The simplest way to submit a Sun MPI job to the LSF Batch system is in batch mode. For example, the following command submits hpc-job to the queue named hpc in batch mode and requests that the job be distributed across four processors.
hpc-demo% bsub -q hpc -n 4 hpc-job
Batch-mode is enabled by default, but can be disabled by the system administrator via the INTERACTIVE parameter.
You can check to see if a queue is able to handle batch-mode jobs by running bqueues -l queue_name. Then look in the SCHEDULING POLICIES: section of the bqueues output for the following entries.
ONLY_INTERACTIVE - This entry means that batch mode is disabled; interactive and interactive batch modes are enabled.
NO_INTERACTIVE - This entry means batch mode is enabled; interactive and interactive batch modes are disabled.
No reference to INTERACTIVE - If there is no entry containing the term XXX_INTERACTIVE, all modes are enabled; this is the default condition.
The example queue shown in Figure 2-1; has a SCHEDULING POLICIES:setting of NO_INTERACTIVE, which allows batch-mode jobs, but not interactive batch.

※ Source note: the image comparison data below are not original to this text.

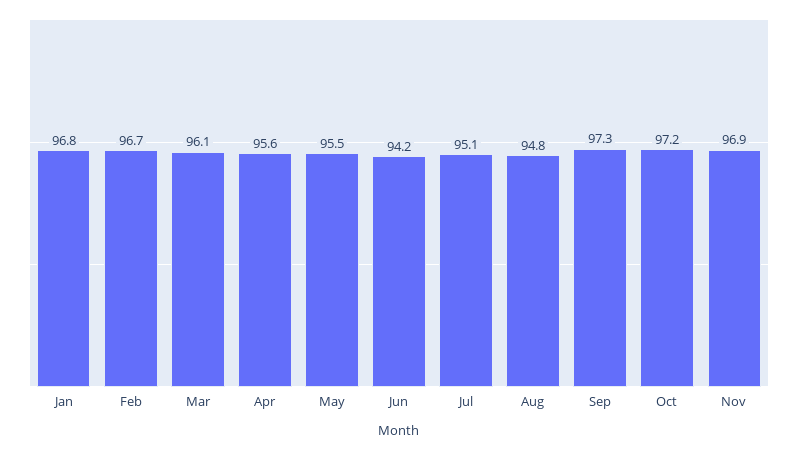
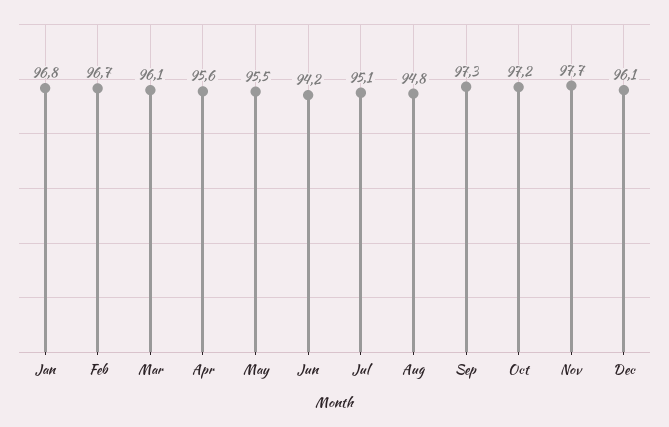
Nov: 96.9 -> 97.7
Dec: none -> 96.1

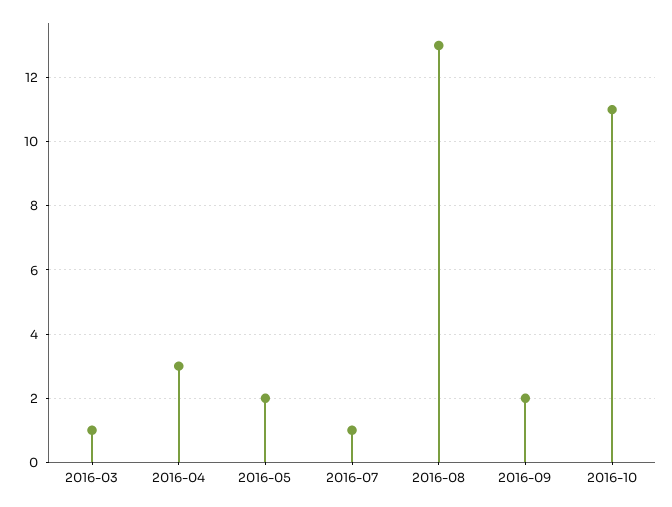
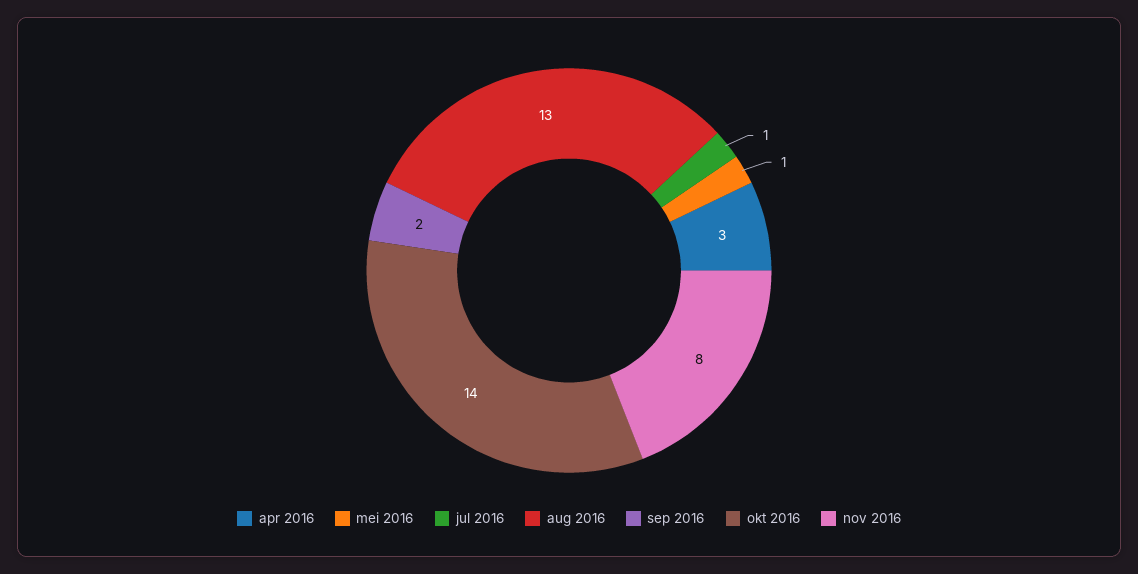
2016-03: 1 -> none
2016-05: 2 -> 1
2016-10: 11 -> 14
nov 2016: none -> 8

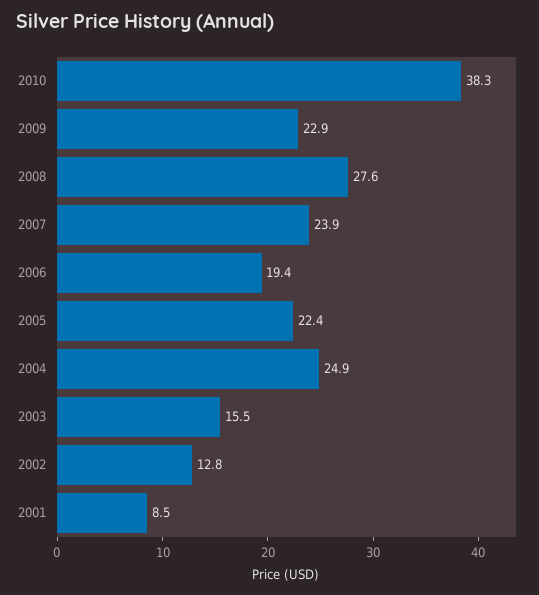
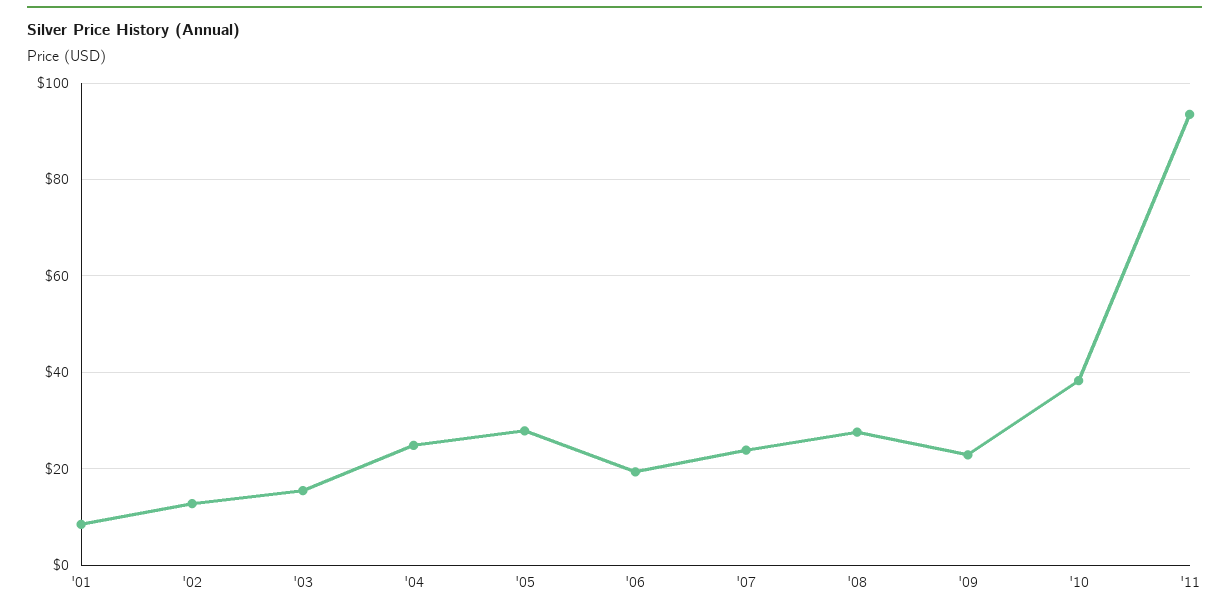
2005: 22.4 -> 28
'11: none -> 94

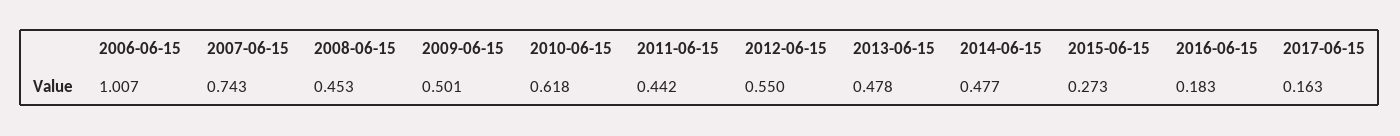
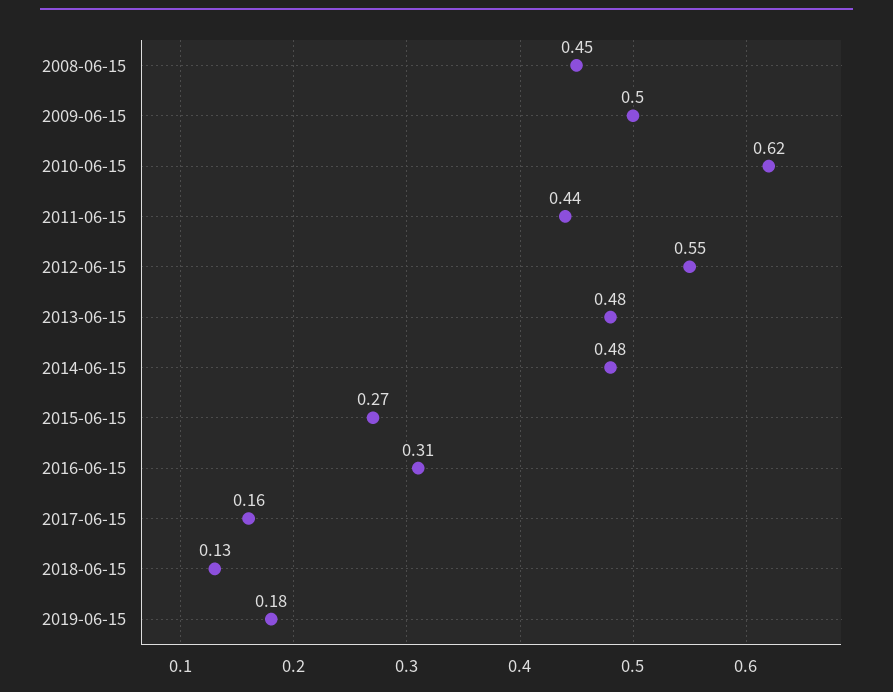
2006-06-15: 1.007 -> none
2007-06-15: 0.743 -> none
2016-06-15: 0.183 -> 0.31
2018-06-15: none -> 0.13
2019-06-15: none -> 0.18

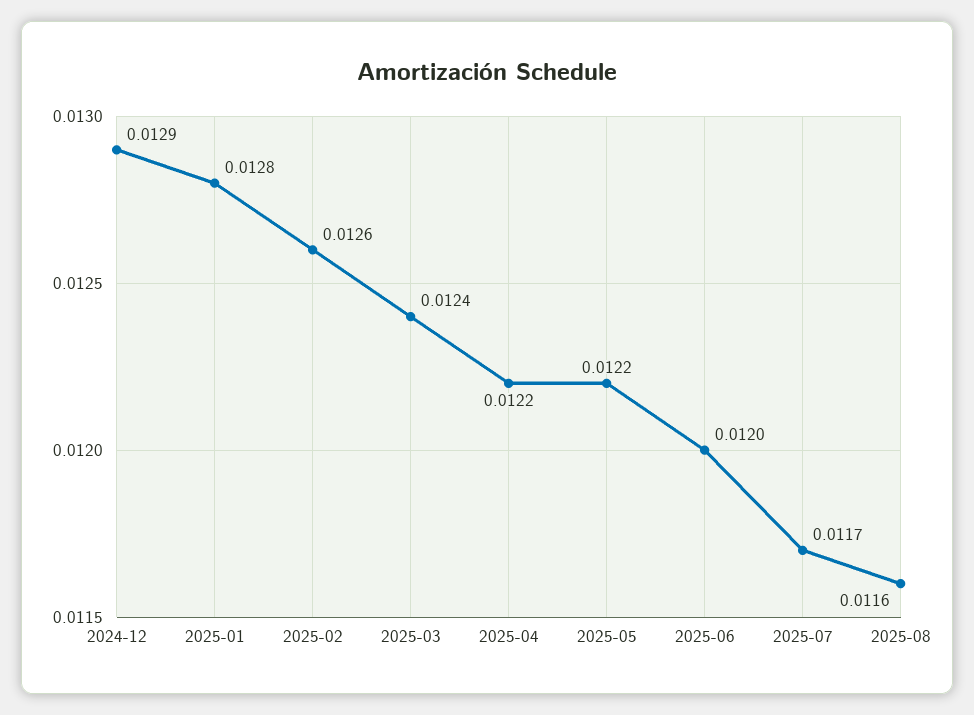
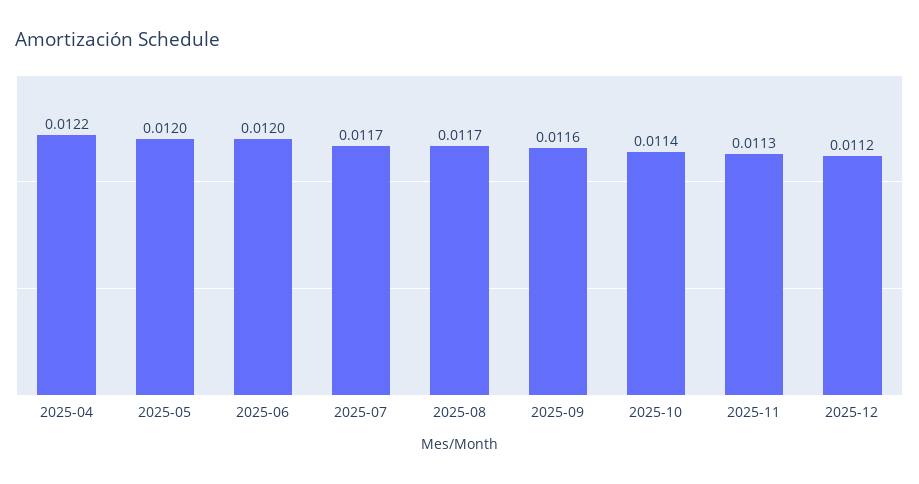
2024-12: 0.0129 -> none
2025-01: 0.0128 -> none
2025-02: 0.0126 -> none
2025-03: 0.0124 -> none
2025-05: 0.0122 -> 0.012
2025-08: 0.0116 -> 0.0117
2025-09: none -> 0.0116
2025-10: none -> 0.0114
2025-11: none -> 0.0113
2025-12: none -> 0.0112

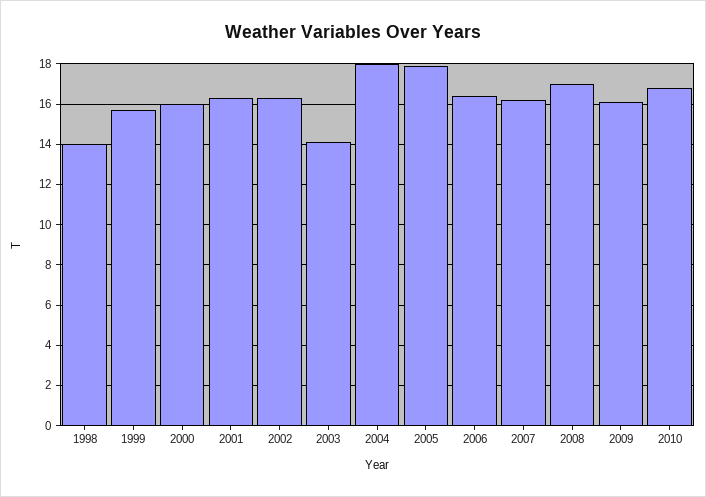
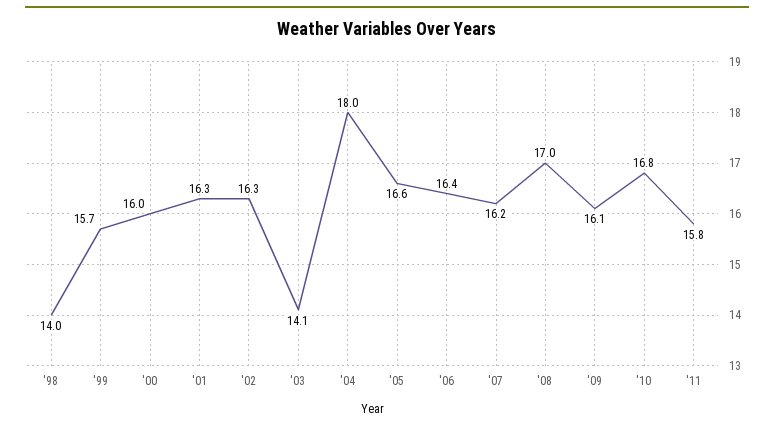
2005: 18 -> 16.6
'11: none -> 15.8

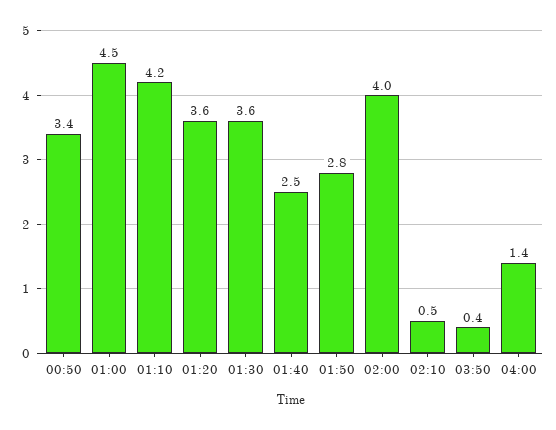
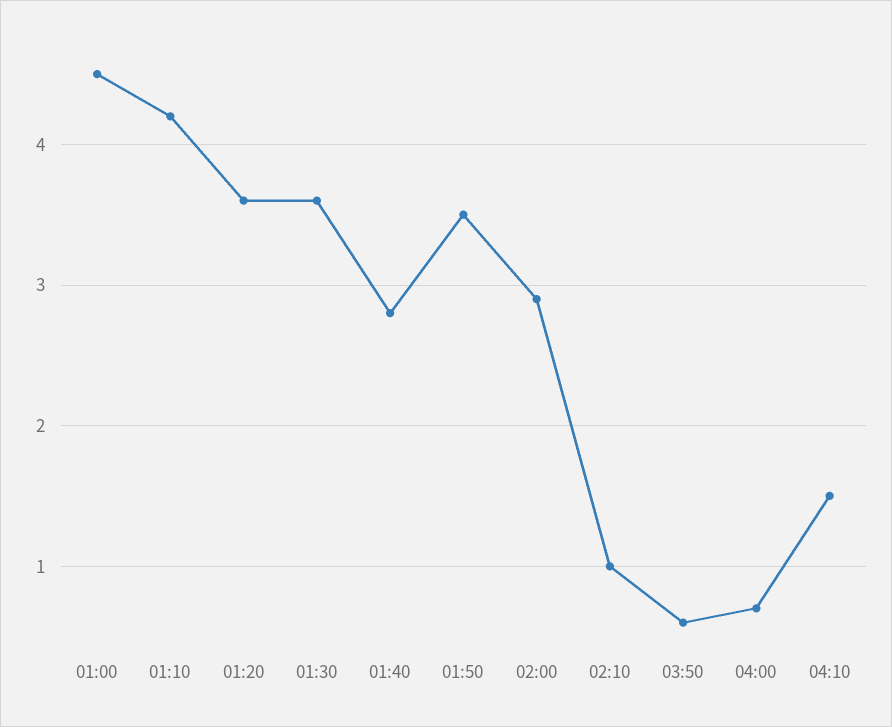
00:50: 3.4 -> none
01:40: 2.5 -> 2.8
01:50: 2.8 -> 3.5
02:00: 4 -> 2.9
02:10: 0.5 -> 1
03:50: 0.4 -> 0.6
04:00: 1.4 -> 0.7
04:10: none -> 1.5

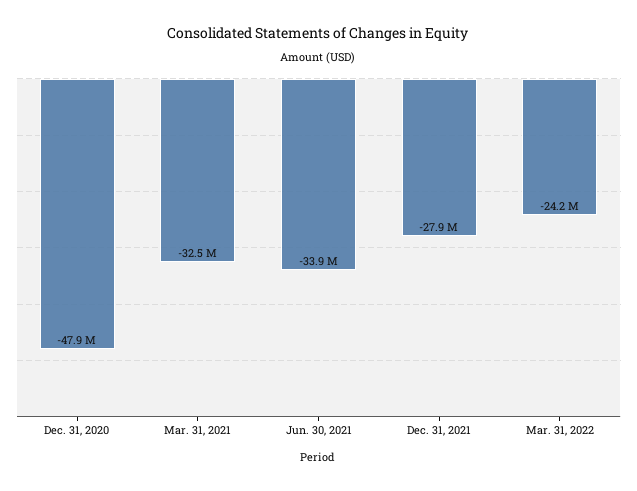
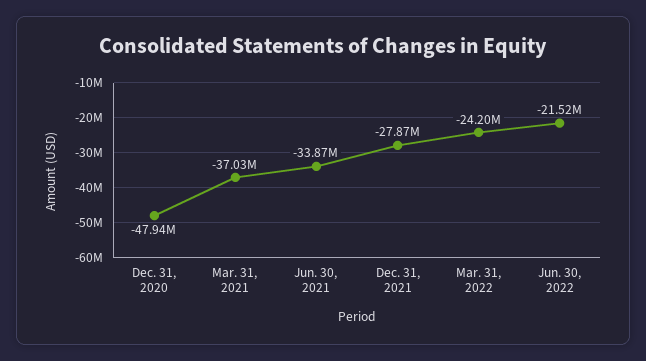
Mar. 31, 2021: -32500000 -> -37030000
Jun. 30, 2022: none -> -21520000

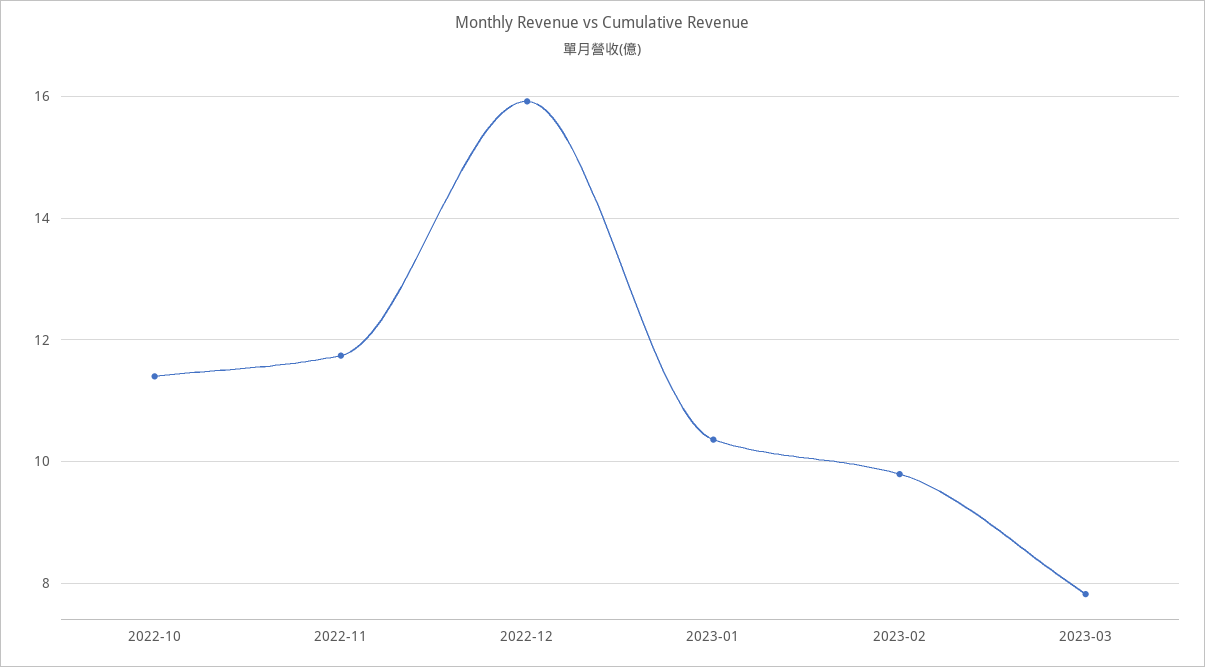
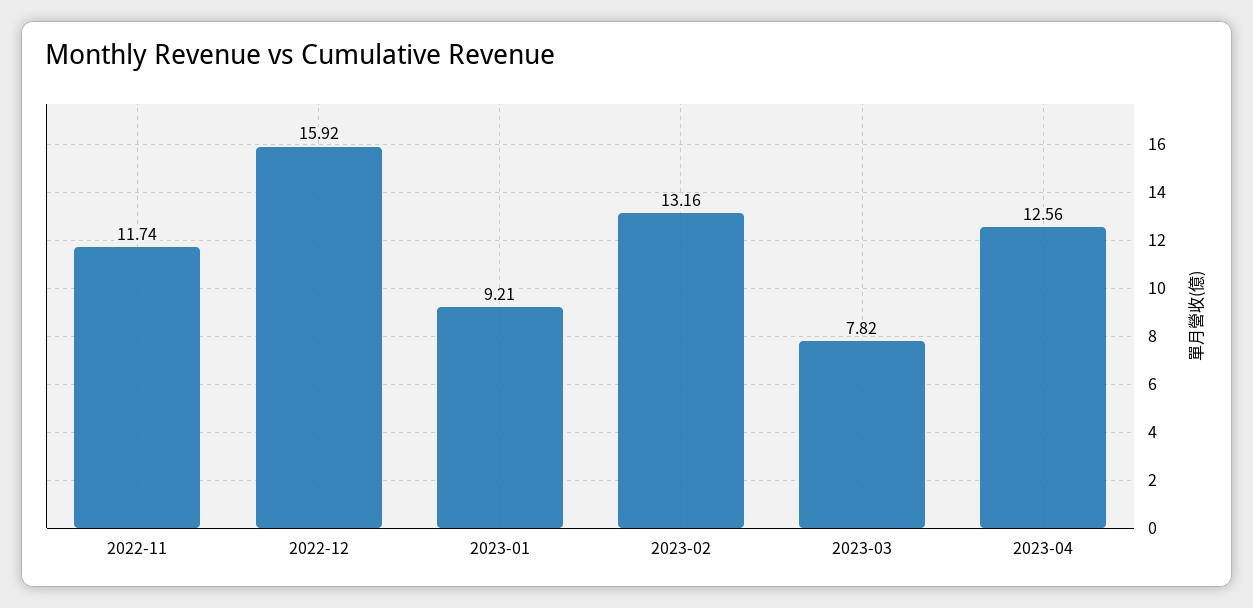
2022-10: 11.4 -> none
2023-01: 10.4 -> 9.21
2023-02: 9.8 -> 13.16
2023-04: none -> 12.56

As soon as hpc-job is submitted in batch mode, LSF Batch detaches it from the terminal session that submitted it.
If you request more processors than are available, you must use process wrapping to allow multiple processes to be mapped to each processor. Otherwise, LSF Batch will wait indefinitely for the number of resources to become available and the job will never launched. Process wrapping is discussed in "Specify the Number of Processes".